Rather than the more familiar "liberal individual," Connolly uses the term "liberal subject" to recognize the constraints, including the incest prohibition, that liberalism placed on individuals. Connolly further clarifies that "the liberal subject, more often than not, was white, male, property owning, and heterosexual" (15). Most of the literature on incest was written by men, and presumed a rational male subject capable of self-control. Given women's growing moral power in the family, however, it is not surprising to find them as both objects and actors, asserting their own definition of appropriate male behavior. Connolly gives examples of women charging their fathers and stepfathers with forcible sex, but, due to its history as a marriage restriction, the law of incest implied consent rather than rape. As a result, men convicted of incest faced a milder sentence. In a chapter on "Slavery," Connolly examines how abolitionists like Lydia Maria Child associated incest with the "disordered" (171) kinship ties in slavery. Race and slavery provided a cover for slaveowners' incest with their mixed-race daughters, but enslaved women (and men) claimed kinship with whites to prevent such abuses.
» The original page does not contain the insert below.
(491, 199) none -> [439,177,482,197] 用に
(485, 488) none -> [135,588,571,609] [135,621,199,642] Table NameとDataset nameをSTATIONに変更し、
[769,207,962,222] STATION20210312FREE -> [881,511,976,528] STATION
These examples also show the confusion and exploitation created by the changing definition of incest, as Connolly demonstrates, from a problem of marriage to one of sex, from affinity to blood.
Connolly's interests overlap with John Lardas Modern's Secularism in Antebellum America in some of his subjects (Melville, phrenology, Lewis Henry Morgan) and themes (the interdependence of religion and secularism, the illusion of agency), but his focus on incest reminds us of the centrality of the family to nineteenth-century American history. According to Connolly, religious understandings of incest did not disappear, and even as blood became the supreme definition, blood assumed new moral implications for the health of children and the nation. I know I'll never be able to think about the nineteenth century in the same way again.